↓

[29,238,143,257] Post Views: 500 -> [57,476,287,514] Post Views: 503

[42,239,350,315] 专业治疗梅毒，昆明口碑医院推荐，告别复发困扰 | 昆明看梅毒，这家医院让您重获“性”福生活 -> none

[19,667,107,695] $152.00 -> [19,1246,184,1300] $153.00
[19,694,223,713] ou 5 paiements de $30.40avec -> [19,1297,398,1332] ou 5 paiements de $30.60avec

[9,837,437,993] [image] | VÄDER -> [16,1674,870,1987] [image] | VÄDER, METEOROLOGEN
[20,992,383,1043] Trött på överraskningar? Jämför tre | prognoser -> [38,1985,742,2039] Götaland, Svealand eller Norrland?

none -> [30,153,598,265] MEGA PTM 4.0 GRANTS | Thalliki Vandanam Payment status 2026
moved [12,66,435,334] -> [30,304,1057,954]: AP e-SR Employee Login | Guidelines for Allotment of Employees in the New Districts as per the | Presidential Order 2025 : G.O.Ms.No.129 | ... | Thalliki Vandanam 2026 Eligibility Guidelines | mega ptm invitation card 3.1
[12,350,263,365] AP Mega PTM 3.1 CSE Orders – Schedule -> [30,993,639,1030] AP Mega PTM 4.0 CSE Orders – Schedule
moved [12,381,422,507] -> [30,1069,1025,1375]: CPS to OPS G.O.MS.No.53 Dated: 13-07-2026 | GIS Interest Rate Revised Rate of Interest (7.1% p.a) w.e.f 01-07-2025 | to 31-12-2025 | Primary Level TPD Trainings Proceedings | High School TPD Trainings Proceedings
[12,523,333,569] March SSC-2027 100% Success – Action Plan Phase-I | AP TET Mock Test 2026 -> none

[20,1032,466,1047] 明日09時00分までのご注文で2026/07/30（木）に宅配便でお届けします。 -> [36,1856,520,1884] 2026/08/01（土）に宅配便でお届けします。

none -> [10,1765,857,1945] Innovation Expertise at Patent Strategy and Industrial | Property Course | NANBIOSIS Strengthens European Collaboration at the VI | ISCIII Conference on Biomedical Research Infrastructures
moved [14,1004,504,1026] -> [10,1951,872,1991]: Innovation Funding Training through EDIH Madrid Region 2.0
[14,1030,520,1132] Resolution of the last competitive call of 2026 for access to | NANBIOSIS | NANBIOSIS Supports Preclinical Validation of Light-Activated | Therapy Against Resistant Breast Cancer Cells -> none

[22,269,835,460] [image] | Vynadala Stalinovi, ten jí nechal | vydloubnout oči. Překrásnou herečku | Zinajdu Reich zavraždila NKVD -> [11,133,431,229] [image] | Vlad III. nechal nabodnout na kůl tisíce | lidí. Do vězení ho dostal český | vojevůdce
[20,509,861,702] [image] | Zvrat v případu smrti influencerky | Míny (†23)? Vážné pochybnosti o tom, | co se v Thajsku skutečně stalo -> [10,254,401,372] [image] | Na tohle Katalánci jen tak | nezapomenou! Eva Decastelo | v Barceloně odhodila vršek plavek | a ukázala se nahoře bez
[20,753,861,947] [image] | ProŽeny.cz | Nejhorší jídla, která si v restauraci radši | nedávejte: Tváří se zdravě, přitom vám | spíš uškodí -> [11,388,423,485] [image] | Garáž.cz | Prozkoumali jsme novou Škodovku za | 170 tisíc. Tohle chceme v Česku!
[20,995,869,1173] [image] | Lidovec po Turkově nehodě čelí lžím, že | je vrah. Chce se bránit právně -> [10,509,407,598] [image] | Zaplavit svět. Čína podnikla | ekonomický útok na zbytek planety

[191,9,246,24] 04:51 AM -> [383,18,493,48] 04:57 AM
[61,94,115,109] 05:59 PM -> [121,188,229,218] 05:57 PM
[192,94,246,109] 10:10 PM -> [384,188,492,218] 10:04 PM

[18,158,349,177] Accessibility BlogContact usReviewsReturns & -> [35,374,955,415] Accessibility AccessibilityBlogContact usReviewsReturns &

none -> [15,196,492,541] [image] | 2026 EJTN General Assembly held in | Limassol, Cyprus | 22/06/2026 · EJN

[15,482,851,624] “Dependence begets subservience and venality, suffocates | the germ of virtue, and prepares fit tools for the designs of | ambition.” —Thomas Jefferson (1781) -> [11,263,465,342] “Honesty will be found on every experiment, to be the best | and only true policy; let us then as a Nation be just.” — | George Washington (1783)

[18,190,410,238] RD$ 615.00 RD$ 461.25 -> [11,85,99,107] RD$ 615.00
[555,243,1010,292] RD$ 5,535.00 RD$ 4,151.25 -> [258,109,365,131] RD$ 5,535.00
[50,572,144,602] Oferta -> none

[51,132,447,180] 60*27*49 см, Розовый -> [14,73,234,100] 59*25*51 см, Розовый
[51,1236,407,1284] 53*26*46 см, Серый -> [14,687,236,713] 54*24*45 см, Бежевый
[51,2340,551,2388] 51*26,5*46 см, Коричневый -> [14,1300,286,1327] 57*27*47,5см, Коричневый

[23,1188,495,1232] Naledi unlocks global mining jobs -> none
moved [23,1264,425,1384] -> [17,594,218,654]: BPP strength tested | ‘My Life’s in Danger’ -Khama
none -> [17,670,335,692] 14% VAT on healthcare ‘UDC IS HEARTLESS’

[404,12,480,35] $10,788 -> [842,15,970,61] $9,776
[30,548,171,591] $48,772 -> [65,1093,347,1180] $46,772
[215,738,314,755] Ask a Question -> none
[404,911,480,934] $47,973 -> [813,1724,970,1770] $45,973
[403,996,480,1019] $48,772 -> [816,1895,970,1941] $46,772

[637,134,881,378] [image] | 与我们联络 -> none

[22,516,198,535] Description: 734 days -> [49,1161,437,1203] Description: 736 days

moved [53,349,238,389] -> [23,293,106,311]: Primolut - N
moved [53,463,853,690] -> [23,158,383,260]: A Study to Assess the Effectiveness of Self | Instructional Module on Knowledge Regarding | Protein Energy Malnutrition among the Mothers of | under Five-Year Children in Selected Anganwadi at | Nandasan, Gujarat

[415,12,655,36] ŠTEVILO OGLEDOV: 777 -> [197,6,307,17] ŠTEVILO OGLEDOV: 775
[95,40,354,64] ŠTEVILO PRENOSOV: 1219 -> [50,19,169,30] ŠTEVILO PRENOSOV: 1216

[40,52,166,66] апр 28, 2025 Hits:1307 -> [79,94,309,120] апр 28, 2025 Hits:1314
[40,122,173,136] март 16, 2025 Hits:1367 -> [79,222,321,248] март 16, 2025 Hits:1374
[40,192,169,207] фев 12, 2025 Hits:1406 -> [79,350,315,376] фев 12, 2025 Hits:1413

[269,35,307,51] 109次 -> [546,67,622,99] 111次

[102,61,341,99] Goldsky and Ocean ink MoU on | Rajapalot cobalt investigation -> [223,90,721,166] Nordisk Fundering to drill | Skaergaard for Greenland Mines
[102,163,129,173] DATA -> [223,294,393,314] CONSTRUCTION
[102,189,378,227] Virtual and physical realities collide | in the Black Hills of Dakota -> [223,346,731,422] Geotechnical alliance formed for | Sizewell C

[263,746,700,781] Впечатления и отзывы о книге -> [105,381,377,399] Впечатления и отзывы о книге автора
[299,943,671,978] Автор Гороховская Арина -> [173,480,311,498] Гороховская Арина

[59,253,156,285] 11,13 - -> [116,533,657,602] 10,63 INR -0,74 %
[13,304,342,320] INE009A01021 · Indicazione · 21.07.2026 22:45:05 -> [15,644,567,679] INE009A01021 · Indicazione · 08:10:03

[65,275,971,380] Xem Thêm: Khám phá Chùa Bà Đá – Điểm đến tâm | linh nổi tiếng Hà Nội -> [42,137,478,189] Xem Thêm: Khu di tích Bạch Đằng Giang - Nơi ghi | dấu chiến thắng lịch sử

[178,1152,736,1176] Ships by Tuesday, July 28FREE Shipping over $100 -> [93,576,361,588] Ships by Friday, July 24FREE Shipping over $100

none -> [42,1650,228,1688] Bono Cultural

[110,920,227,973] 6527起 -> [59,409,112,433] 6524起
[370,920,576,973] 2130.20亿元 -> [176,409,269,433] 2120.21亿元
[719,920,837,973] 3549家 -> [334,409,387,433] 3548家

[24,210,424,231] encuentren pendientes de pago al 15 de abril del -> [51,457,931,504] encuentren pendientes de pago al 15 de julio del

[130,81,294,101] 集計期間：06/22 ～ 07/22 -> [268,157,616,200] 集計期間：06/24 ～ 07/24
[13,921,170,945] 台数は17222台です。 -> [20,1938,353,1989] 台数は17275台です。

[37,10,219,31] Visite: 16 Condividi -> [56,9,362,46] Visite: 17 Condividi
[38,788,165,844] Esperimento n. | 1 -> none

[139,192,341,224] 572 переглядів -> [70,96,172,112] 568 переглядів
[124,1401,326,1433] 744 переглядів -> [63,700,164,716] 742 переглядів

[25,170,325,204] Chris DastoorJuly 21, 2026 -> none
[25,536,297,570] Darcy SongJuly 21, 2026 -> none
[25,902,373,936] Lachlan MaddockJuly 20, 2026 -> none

↑

▸ TASK: Send back exactly, with nothing added, the lines from the first line of the material above through the line holding "[12,350,263,365] AP Mega"; both ends are included.

▸ THE COMPLETED TASK:
[29,238,143,257] Post Views: 500 -> [57,476,287,514] Post Views: 503

[42,239,350,315] 专业治疗梅毒，昆明口碑医院推荐，告别复发困扰 | 昆明看梅毒，这家医院让您重获“性”福生活 -> none

[19,667,107,695] $152.00 -> [19,1246,184,1300] $153.00
[19,694,223,713] ou 5 paiements de $30.40avec -> [19,1297,398,1332] ou 5 paiements de $30.60avec

[9,837,437,993] [image] | VÄDER -> [16,1674,870,1987] [image] | VÄDER, METEOROLOGEN
[20,992,383,1043] Trött på överraskningar? Jämför tre | prognoser -> [38,1985,742,2039] Götaland, Svealand eller Norrland?

none -> [30,153,598,265] MEGA PTM 4.0 GRANTS | Thalliki Vandanam Payment status 2026
moved [12,66,435,334] -> [30,304,1057,954]: AP e-SR Employee Login | Guidelines for Allotment of Employees in the New Districts as per the | Presidential Order 2025 : G.O.Ms.No.129 | ... | Thalliki Vandanam 2026 Eligibility Guidelines | mega ptm invitation card 3.1
[12,350,263,365] AP Mega PTM 3.1 CSE Orders – Schedule -> [30,993,639,1030] AP Mega PTM 4.0 CSE Orders – Schedule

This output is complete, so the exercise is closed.